Material provided:
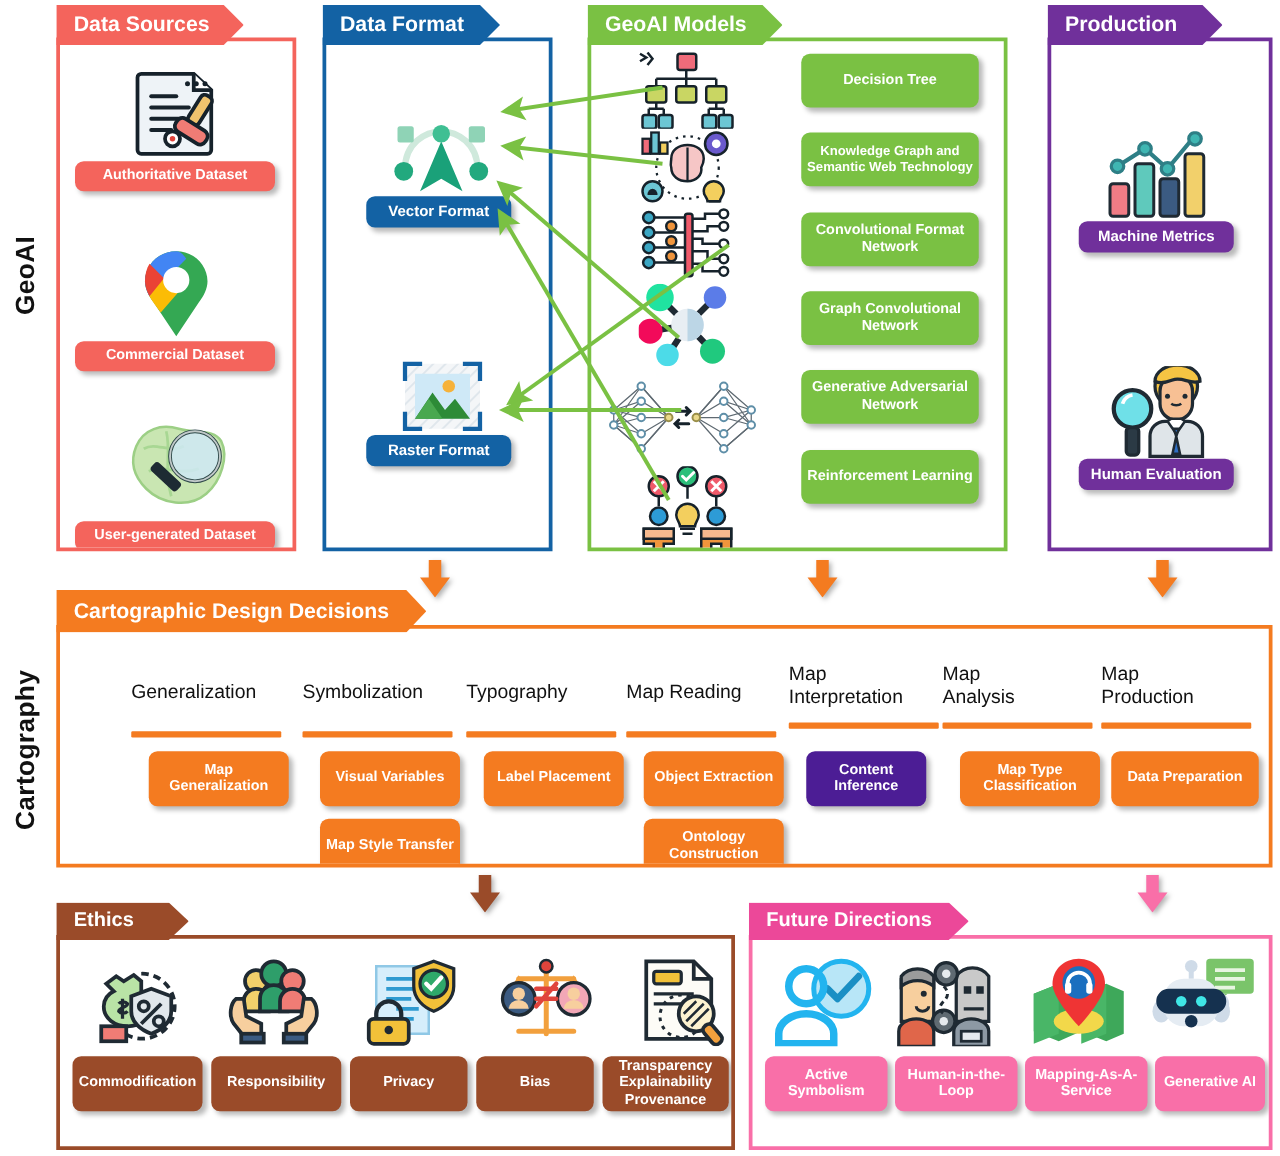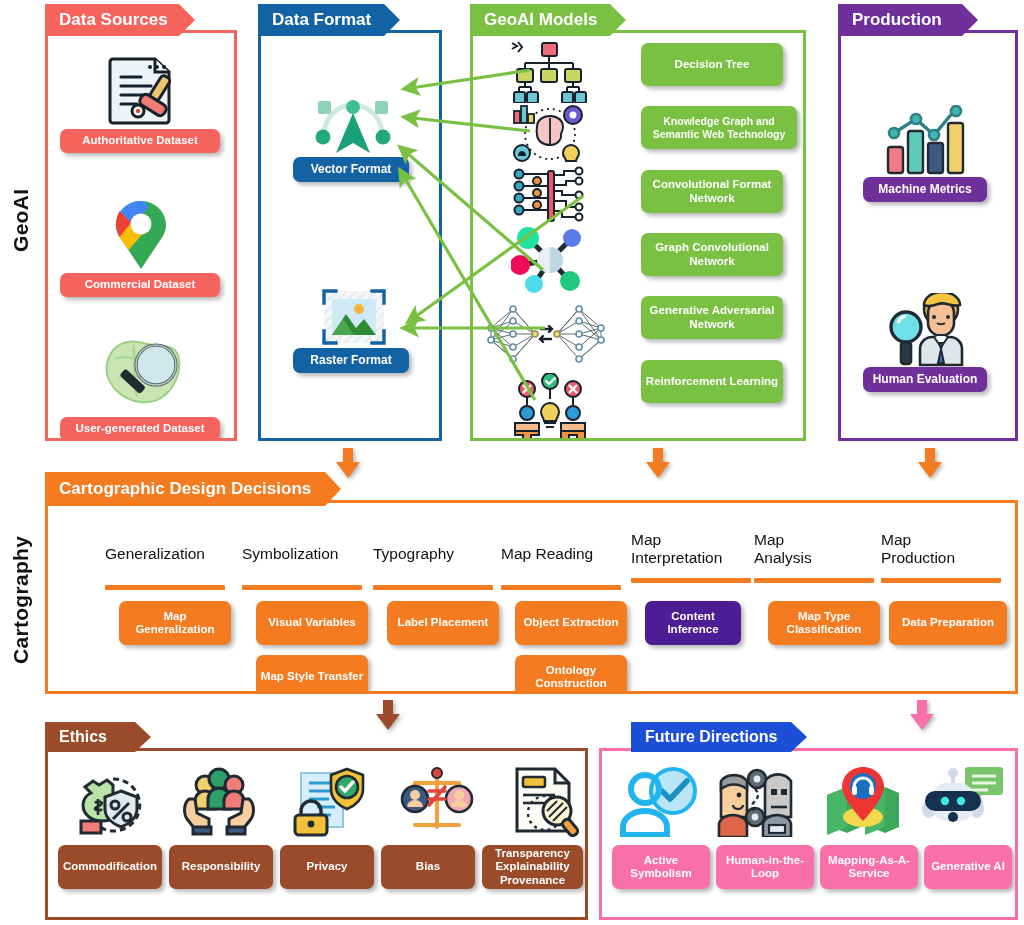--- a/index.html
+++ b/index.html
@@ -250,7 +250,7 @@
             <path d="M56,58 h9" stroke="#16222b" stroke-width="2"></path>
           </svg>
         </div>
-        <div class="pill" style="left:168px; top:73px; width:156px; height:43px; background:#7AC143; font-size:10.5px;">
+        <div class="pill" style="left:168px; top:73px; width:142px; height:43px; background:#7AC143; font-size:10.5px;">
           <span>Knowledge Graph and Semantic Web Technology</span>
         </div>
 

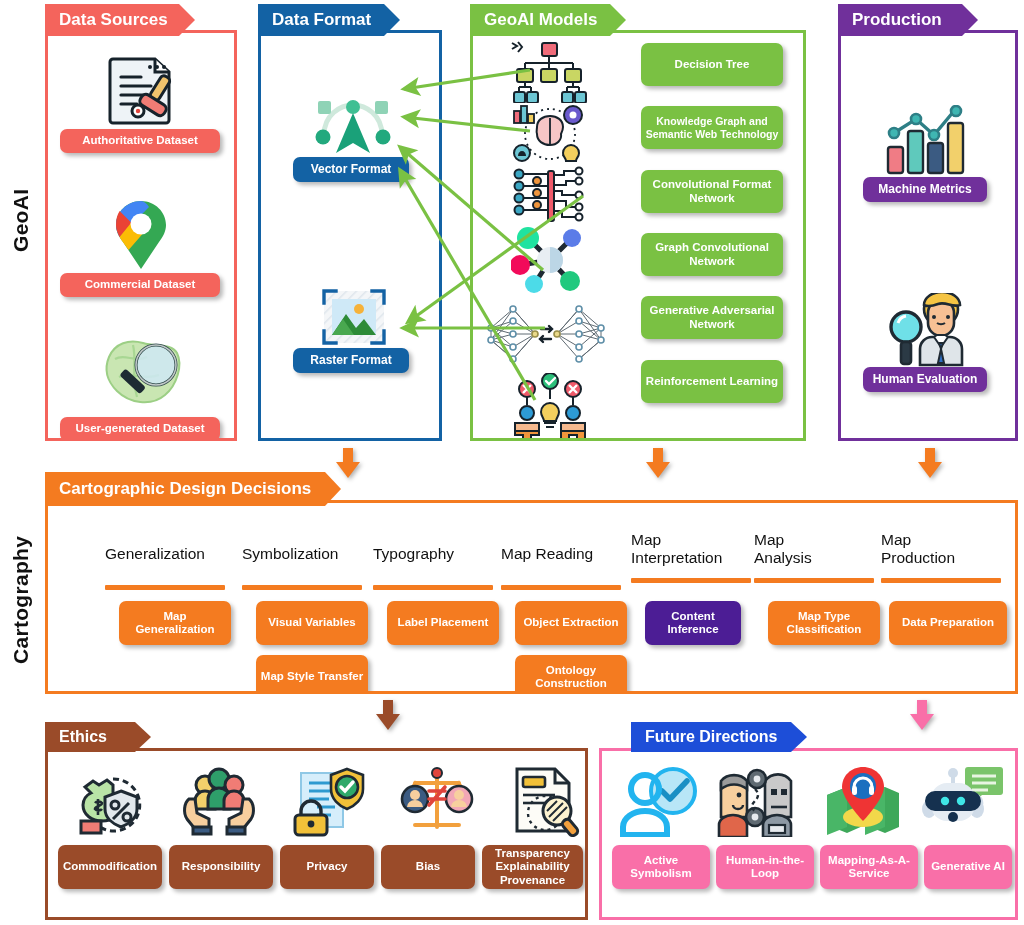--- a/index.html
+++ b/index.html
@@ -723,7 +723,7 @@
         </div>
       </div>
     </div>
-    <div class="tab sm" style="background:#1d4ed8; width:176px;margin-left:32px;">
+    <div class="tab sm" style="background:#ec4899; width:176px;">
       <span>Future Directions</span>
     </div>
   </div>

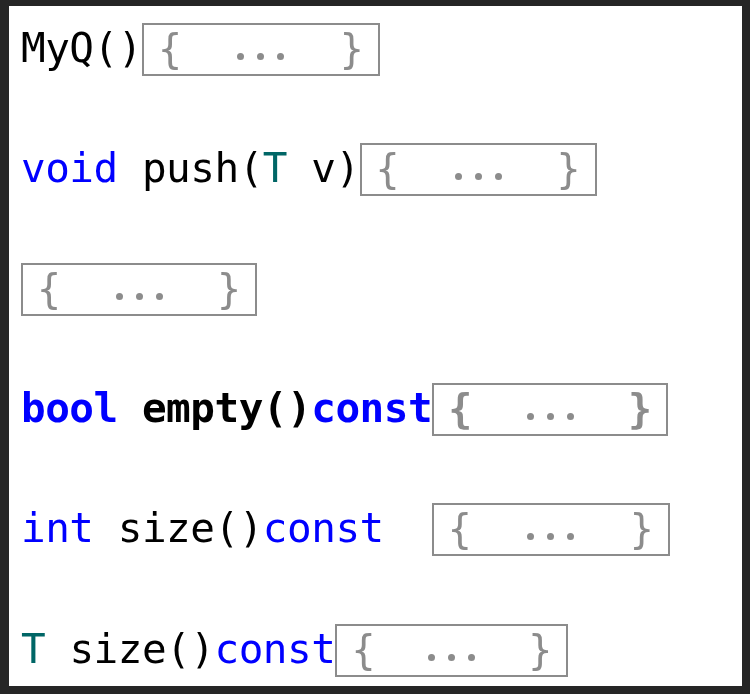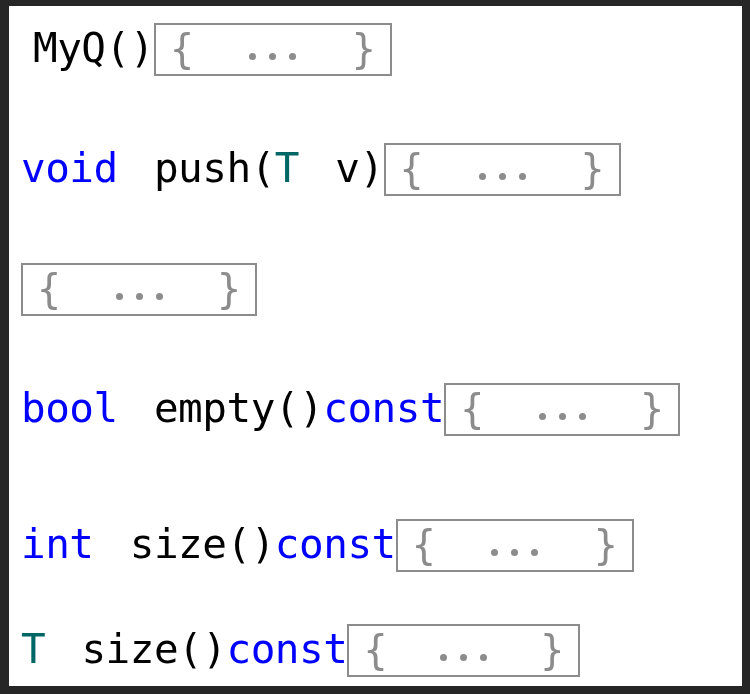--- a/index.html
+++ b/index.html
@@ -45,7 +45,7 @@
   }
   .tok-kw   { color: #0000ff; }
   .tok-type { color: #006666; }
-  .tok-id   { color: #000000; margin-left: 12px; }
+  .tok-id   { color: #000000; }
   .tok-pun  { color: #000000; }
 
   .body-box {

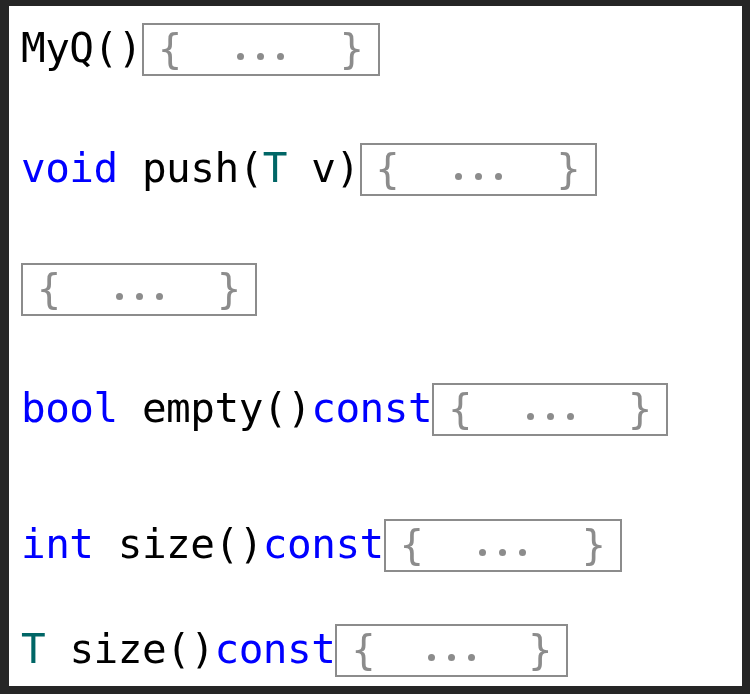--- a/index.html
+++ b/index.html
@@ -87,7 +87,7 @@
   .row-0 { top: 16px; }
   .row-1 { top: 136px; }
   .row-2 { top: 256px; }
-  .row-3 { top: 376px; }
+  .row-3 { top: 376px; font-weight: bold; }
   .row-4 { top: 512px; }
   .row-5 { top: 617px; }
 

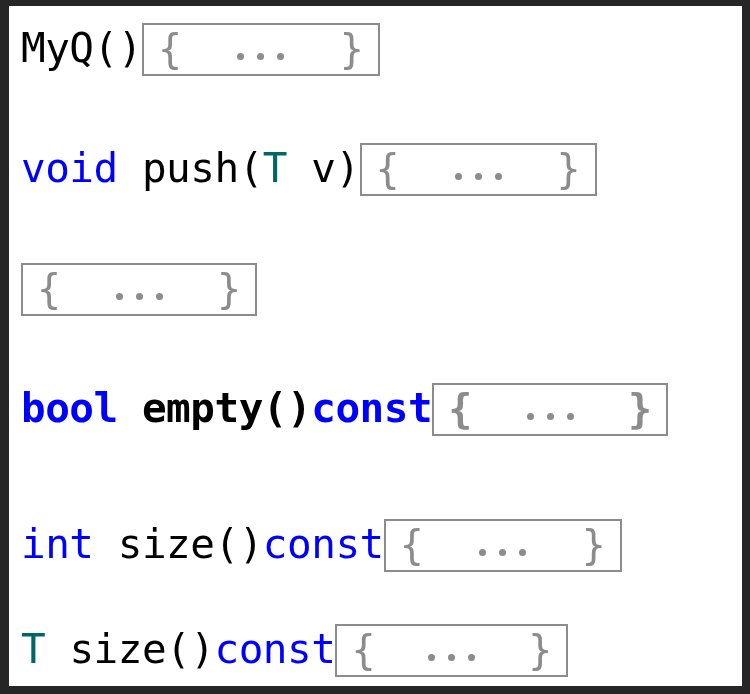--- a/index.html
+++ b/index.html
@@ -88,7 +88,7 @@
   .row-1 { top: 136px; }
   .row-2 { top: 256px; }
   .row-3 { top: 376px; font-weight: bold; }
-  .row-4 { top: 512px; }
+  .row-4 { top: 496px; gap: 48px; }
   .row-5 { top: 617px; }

Try it: Pictures are to be left out. Everything else in the records above gets repeated exactly.

Result of this exercise:
--- a/index.html
+++ b/index.html
@@ -250,7 +250,7 @@
             <path d="M56,58 h9" stroke="#16222b" stroke-width="2"></path>
           </svg>
         </div>
-        <div class="pill" style="left:168px; top:73px; width:156px; height:43px; background:#7AC143; font-size:10.5px;">
+        <div class="pill" style="left:168px; top:73px; width:142px; height:43px; background:#7AC143; font-size:10.5px;">
           <span>Knowledge Graph and Semantic Web Technology</span>
         </div>
 

--- a/index.html
+++ b/index.html
@@ -723,7 +723,7 @@
         </div>
       </div>
     </div>
-    <div class="tab sm" style="background:#1d4ed8; width:176px;margin-left:32px;">
+    <div class="tab sm" style="background:#ec4899; width:176px;">
       <span>Future Directions</span>
     </div>
   </div>

--- a/index.html
+++ b/index.html
@@ -45,7 +45,7 @@
   }
   .tok-kw   { color: #0000ff; }
   .tok-type { color: #006666; }
-  .tok-id   { color: #000000; margin-left: 12px; }
+  .tok-id   { color: #000000; }
   .tok-pun  { color: #000000; }
 
   .body-box {

--- a/index.html
+++ b/index.html
@@ -87,7 +87,7 @@
   .row-0 { top: 16px; }
   .row-1 { top: 136px; }
   .row-2 { top: 256px; }
-  .row-3 { top: 376px; }
+  .row-3 { top: 376px; font-weight: bold; }
   .row-4 { top: 512px; }
   .row-5 { top: 617px; }
 

--- a/index.html
+++ b/index.html
@@ -88,7 +88,7 @@
   .row-1 { top: 136px; }
   .row-2 { top: 256px; }
   .row-3 { top: 376px; font-weight: bold; }
-  .row-4 { top: 512px; }
+  .row-4 { top: 496px; gap: 48px; }
   .row-5 { top: 617px; }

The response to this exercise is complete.